# DBSCAN on Spark
### Overview
[DBSCAN clustering algorithm](http://en.wikipedia.org/wiki/DBSCAN) 的实现
on top of [Apache Spark](http://spark.apache.org/). It is loosely based on the paper from He, Yaobin, et al.
["MR-DBSCAN: a scalable MapReduce-based DBSCAN algorithm for heavily skewed data"](http://www.researchgate.net/profile/Yaobin_He/publication/260523383_MR-DBSCAN_a_scalable_MapReduce-based_DBSCAN_algorithm_for_heavily_skewed_data/links/0046353a1763ee2bdf000000.pdf).
I have also created a [visual guide](http://www.irvingc.com/visualizing-dbscan) that explains how the algorithm works.
### Current vesion of DBSCAN is dbscan-on-spark_2.10:0.2.0-SNAPSHOT
Be aware that current version of DBSCAN in this repo is :
<groupId>com.irvingc.spark</groupId>
<artifactId>**dbscan-on-spark_2.10**</artifactId>
<version>**0.2.0-SNAPSHOT**</version>
It is not present in any official repository and to make it work, you need to build it yourself.
### Getting DBSCAN on Spark
Version 0.1.0 of DBSCAN on Spark is published to [bintray](https://bintray.com/). If you use SBT you
can include SBT in your application adding the following to your build.sbt:
```
resolvers += "bintray/irvingc" at "http://dl.bintray.com/irvingc/maven"
libraryDependencies += "com.irvingc.spark" %% "dbscan" % "0.1.0"
```
If you use Maven or Ivy you can use a similar resolver, but you just
need to account for the scala version (the example is for Scala 2.10):
```
...
<repositories>
<repository>
<id>dbscan-on-spark-repo</id>
<name>Repo for DBSCAN on Spark</name>
<url>http://dl.bintray.com/irvingc/maven</url>
</repository>
</repositories>
...
<dependency>
<groupId>com.irvingc.spark</groupId>
<artifactId>dbscan_2.10</artifactId>
<version>0.1.0</version>
</dependency>
```
DBSCAN on Spark is built against Scala 2.10.
### Example usage
I have created a [sample project](https://github.com/irvingc/dbscan-on-spark-example)
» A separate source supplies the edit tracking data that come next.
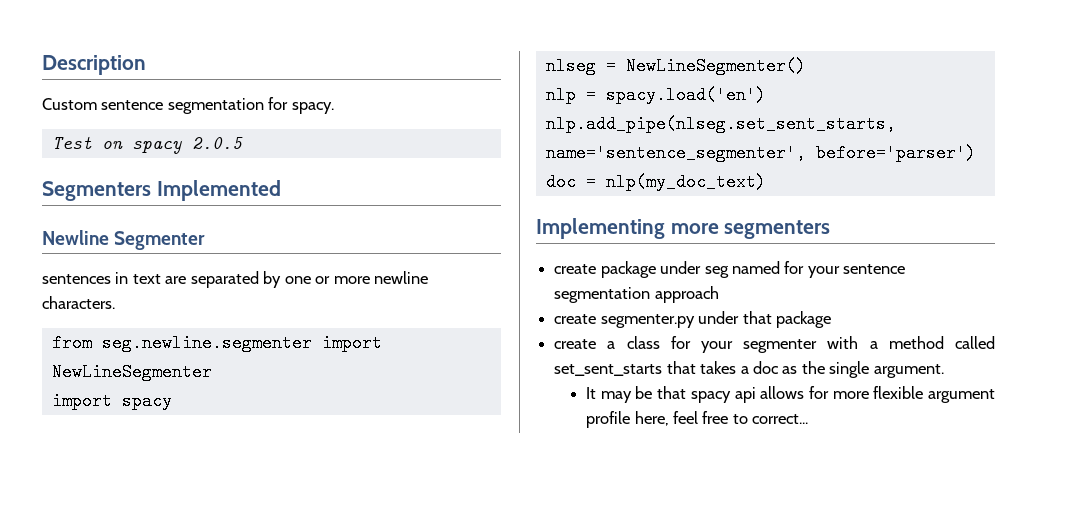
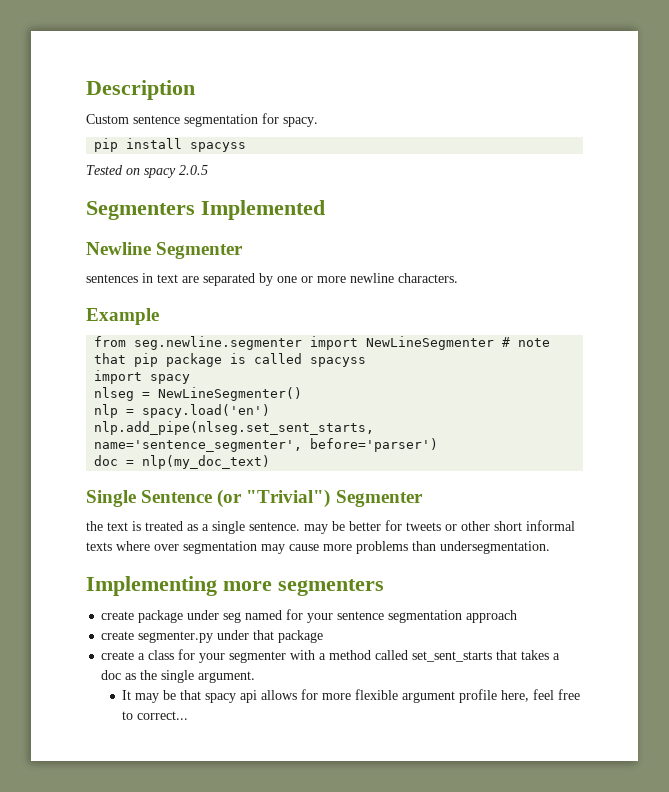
[51,136,92,149] Test -> [94,138,247,152] [86,165,123,175] pip install spacyss // Tested
(115, 302) none -> [86,308,159,325] // Example
(212, 372) none -> [502,337,551,347] [94,353,367,367] # note that pip package is called spacyss
(766, 182) none -> [86,489,423,508] [86,520,575,534] [86,541,550,554] // Single Sentence (or "Trivial") Segmenter // the text is treated as a single sentence. may be better for tweets or other short informal texts where over segmentation may cause more problems than undersegmentation.

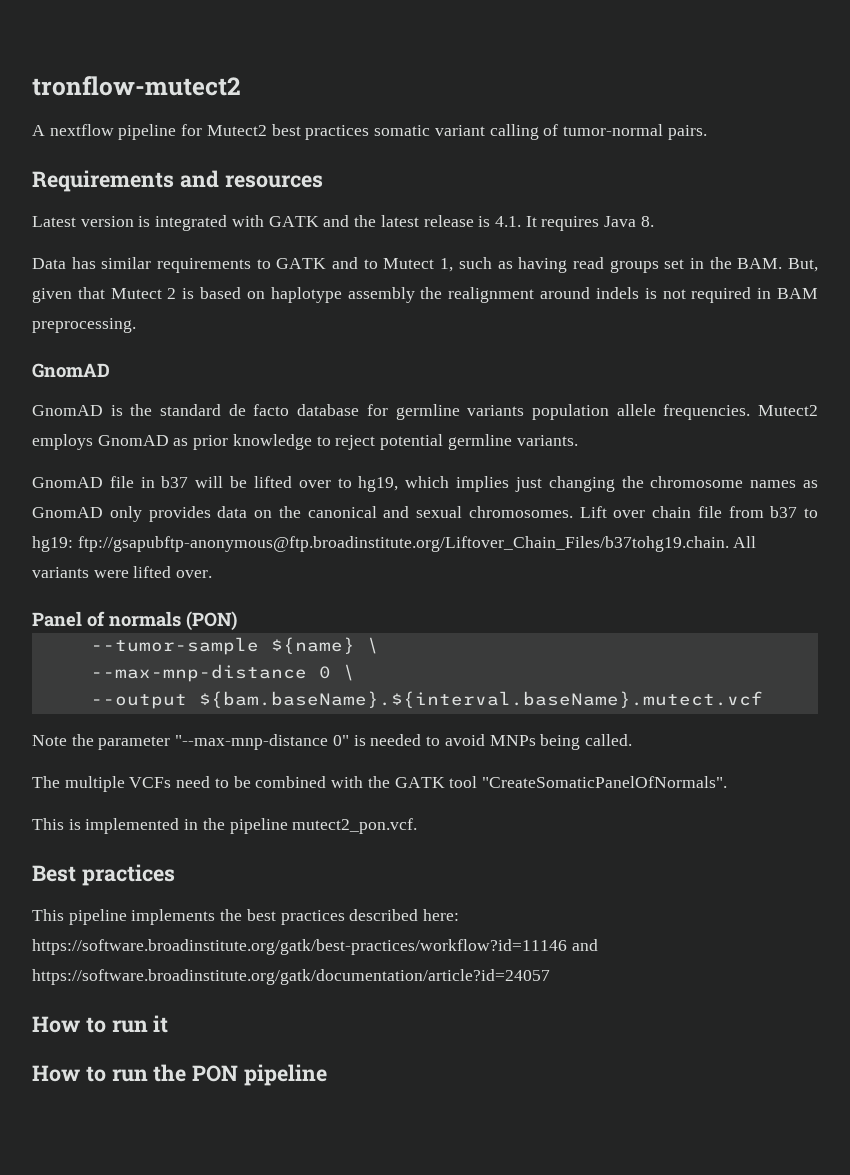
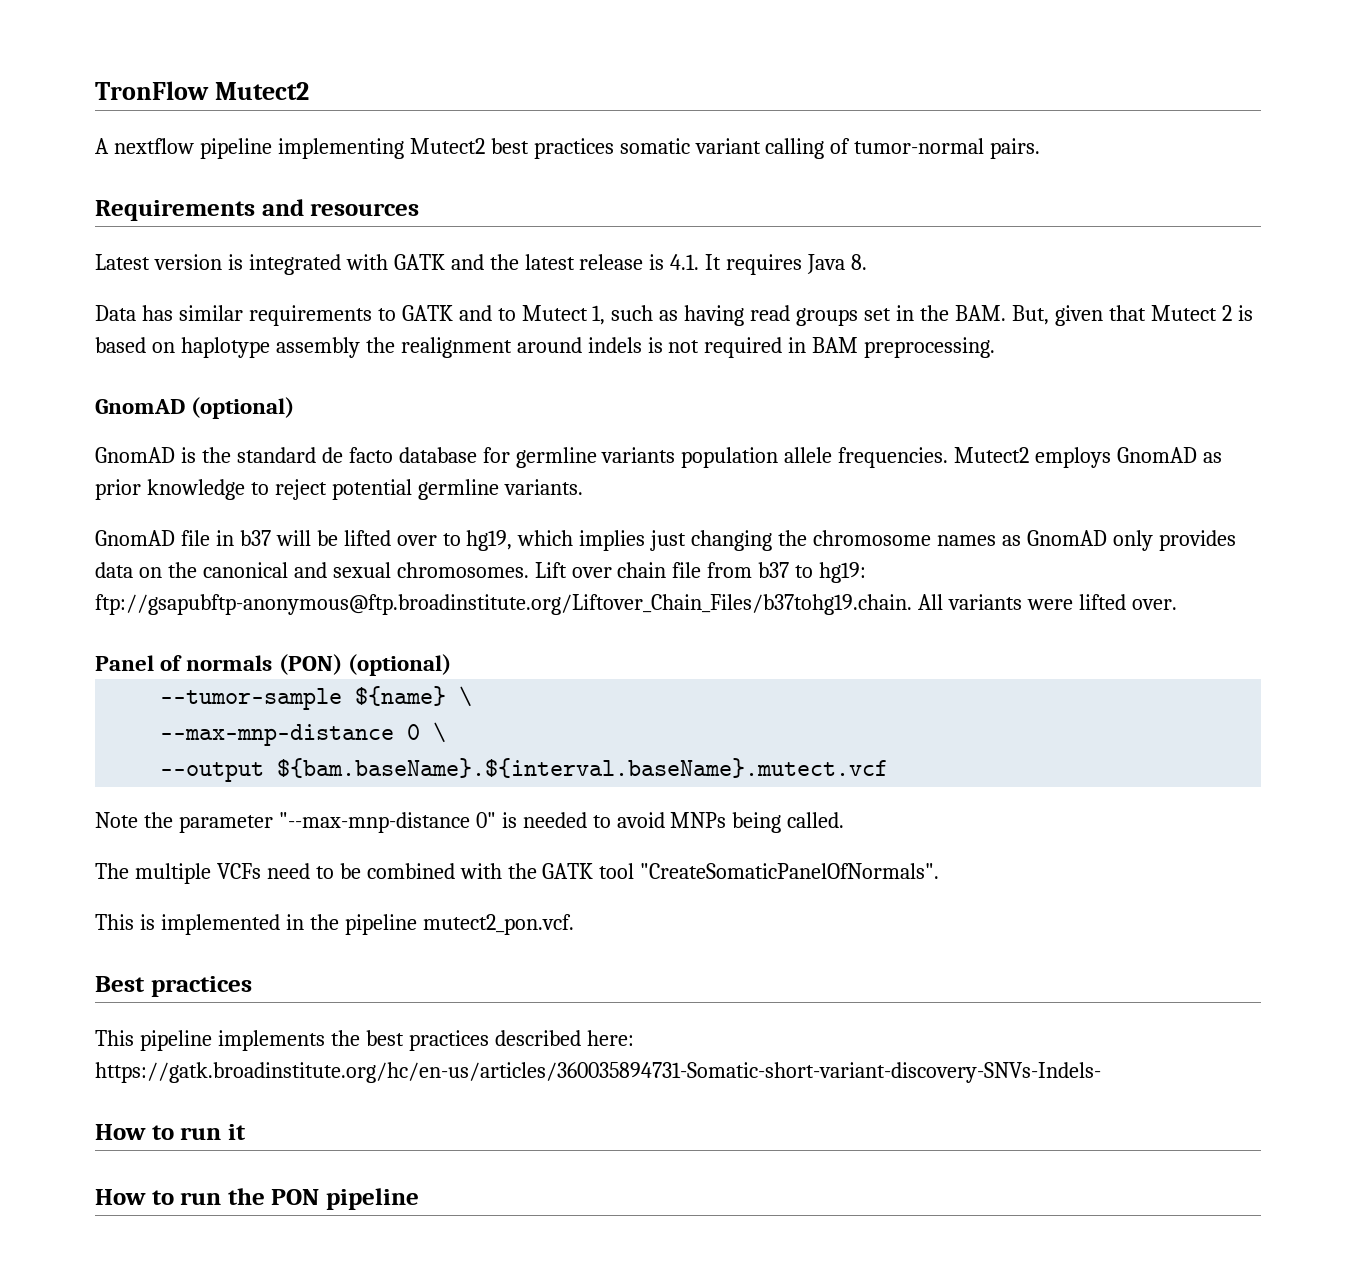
[32,76,241,96] tronflow-mutect2 -> [95,81,309,100] TronFlow Mutect2
[181,124,203,136] for -> [277,138,404,159] implementing
(110, 370) none -> [191,397,295,419] (optional)
(237, 621) none -> [347,654,451,676] (optional)
[32,939,598,955] [32,969,550,985] https://software.broadinstitute.org/gatk/best-practices/workflow?id=11146 and https://software.broadinstitute.org/gatk/documentation/article?id=24057 -> [95,1062,1101,1083] https://gatk.broadinstitute.org/hc/en-us/articles/360035894731-Somatic-short-variant-discovery-SNVs-Indels-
showing how DBSCAN on Spark can be used. The following however should give you a
good idea of how it should be included in your application.
```scala
import org.apache.spark.mllib.clustering.dbscan.DBSCAN
object DBSCANSample {
def main(args: Array[String]) {
val conf = new SparkConf().setAppName("DBSCAN Sample")
val sc = new SparkContext(conf)
val data = sc.textFile(src)
val parsedData = data.map(s => Vectors.dense(s.split(',').map(_.toDouble))).cache()
log.info(s"EPS: $eps minPoints: $minPoints")
val model = DBSCAN.train(
parsedData,
eps = eps,
minPoints = minPoints,
maxPointsPerPartition = maxPointsPerPartition)
model.labeledPoints.map(p => s"${p.x},${p.y},${p.cluster}").saveAsTextFile(dest)
sc.stop()
}
}
```
### License
DBSCAN on Spark is available under the Apache 2.0 license.
See the [LICENSE](LICENSE) file for details.